Long time in coming...
Monday, May 06, 2013
I knew this day was coming. I had been thinking about it and planning for it. Getting on the scale this morning confirmed it.
This is the day I stop being a whiner and start taking responsibility.
I get that the past six months have been more stressful than usual (hence my absence on SP). My husband has been in his final semester of school and working overtime, which threw my routine out of whack. I fell into bad habits of going on 5 hours of sleep a night, not planning meals, and putting everyone else's needs before my own. I've been feeling like a hamster on a wheel -- frantically running, but not really making any progress. But, you know, everyone has stressors in life. They can't be used to absolve oneself of responsibility.
I'm glad that I am still 24 lbs down from my highest weight when I started up seriously with SP last July, but the reality is that I am 22.5 lbs higher than the lowest I had gotten using SP. Not a good thing.
Like I said earlier, I knew this day was coming. I have been feeling increasingly sluggish and out of control. I knew why it was happening -- functioning on auto-pilot never bears good results. That was a (stupid) choice I elected to make, and the consequences have been clear.
Could I have done things differently? Of course. Undoubtedly, there are others who have endured far more stressful situations than I did and are more successful at staying the course. That's not to say that I am comparing myself to others (because we know how pointless that is), but I refuse to make allowances for the choices I have made over the past six months.
So this is the plan of action thus far:
1. Retake control of the meal planning and grocery shopping. My husband has tried to share responsibility for these activities because he doesn't want it to all fall on me, but it just doesn't work. Meal decisions start happening haphazardly, food that wasn't on the grocery list somehow makes it into the house, and going out to eat happens more often.

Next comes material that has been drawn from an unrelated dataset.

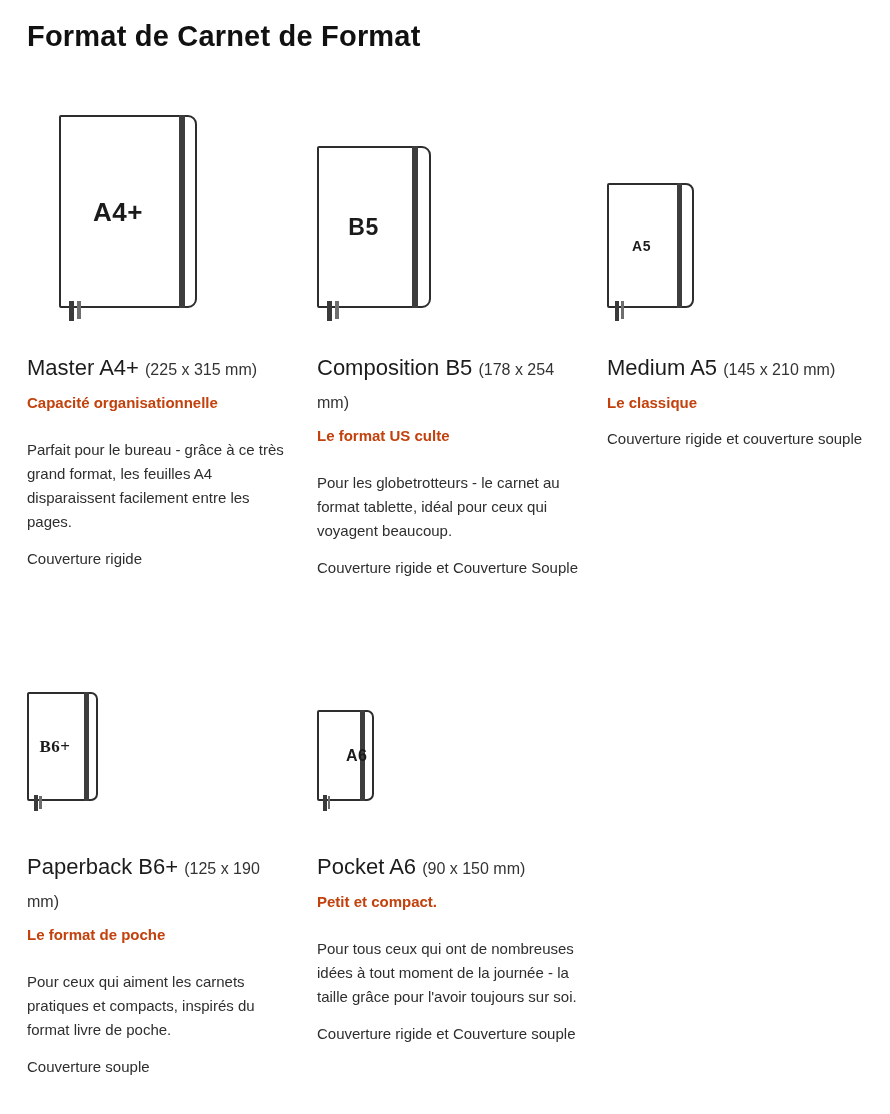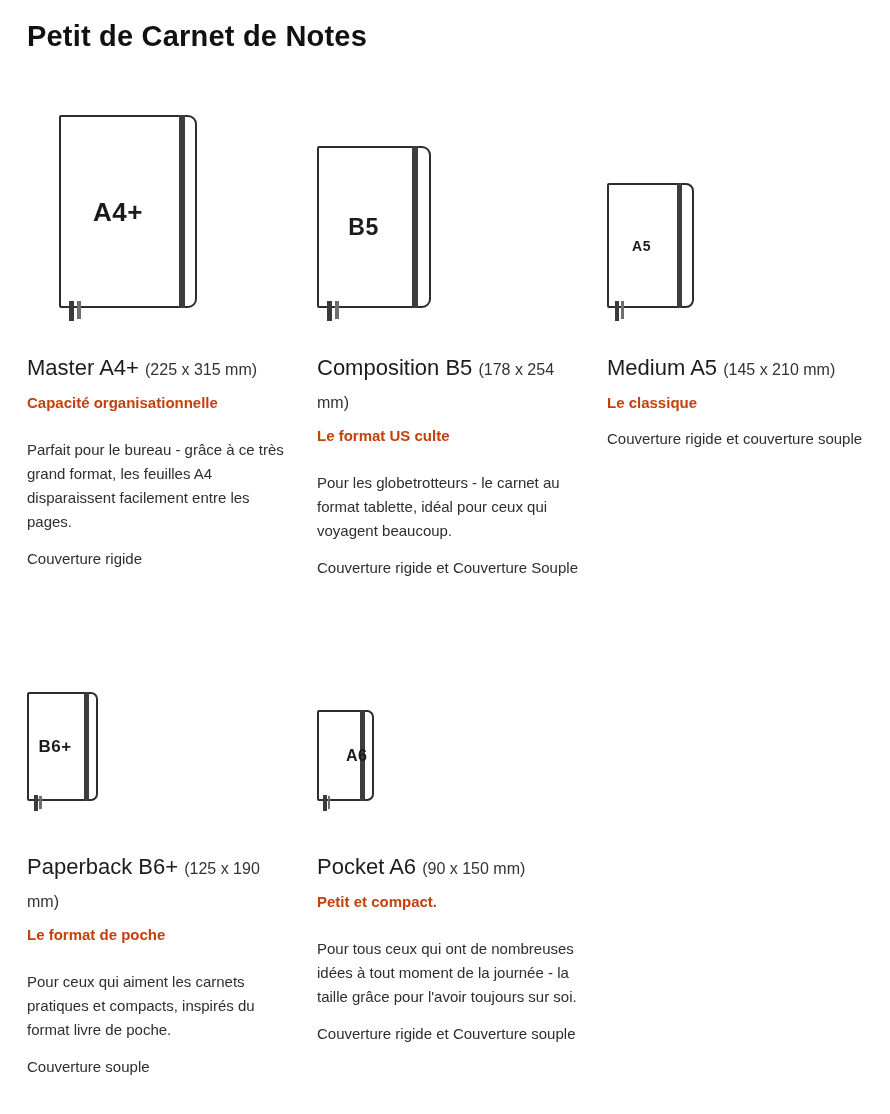"Petit de Carnet de Notes" h1.page-title { text: Petit de Carnet de Notes -> Format de Carnet de Format }
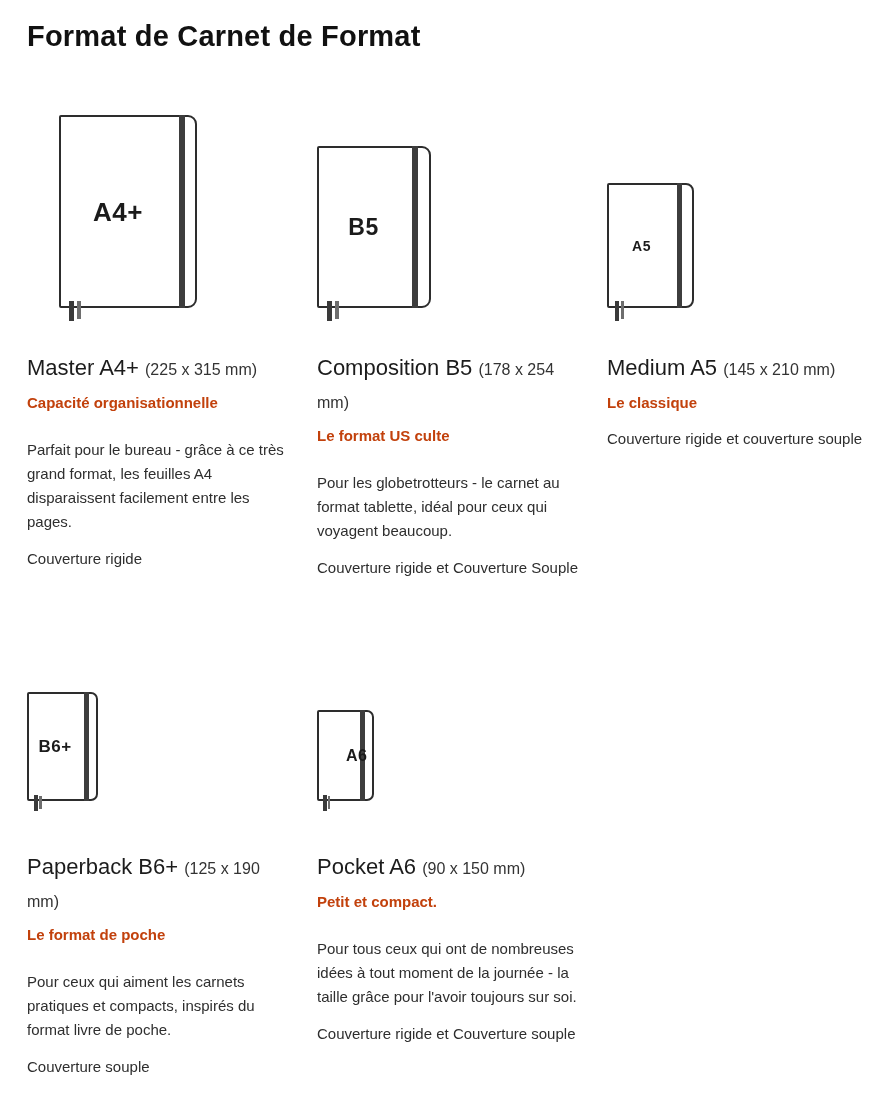"B6+" .nb-b6 { font-family: none -> Liberation Serif, serif }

Cutting off the possibility of this happening is the first step.
2. Track my food. I had gotten lazy about this, I'll admit. But I know that tracking is a good thing because I'm able to objectively see what I've had and what I should have for the rest of the day to ensure that my eating is balanced and within my calorie limits.
3. Exercise. Another thing I have gotten lazy about. There really is no excuse. I have all the resources I need to do things right in my own house. I simply let inertia win. I'm also planning to enlist my daughter in motivating me to move (a role she'll be eager to take on since she is a skinny thing with tons of energy!)
4. Sleep! Burning the midnight oil doesn't do me any favors. Getting more sleep will allow me to be more efficient with everything I do during the day. One way I am working to combat the "Just one more thing" temptation is to have daily to-do lists. When I think of something, instead of rushing to do it, I put it on the to-do list for the next day. It can wait.
I re-read the saying on my Sparkpage wallpaper, and I want to include it here since you can't read it with everything covering it:
STOP making up excuses.
STOP saying that you'll do it tomorrow.
STOP believing it will happen by itself.
BEGIN working out today.
BEGIN eating healthy today.
BEGIN your life change now.
Do it TODAY
and be proud tomorrow.
I want to be proud tomorrow.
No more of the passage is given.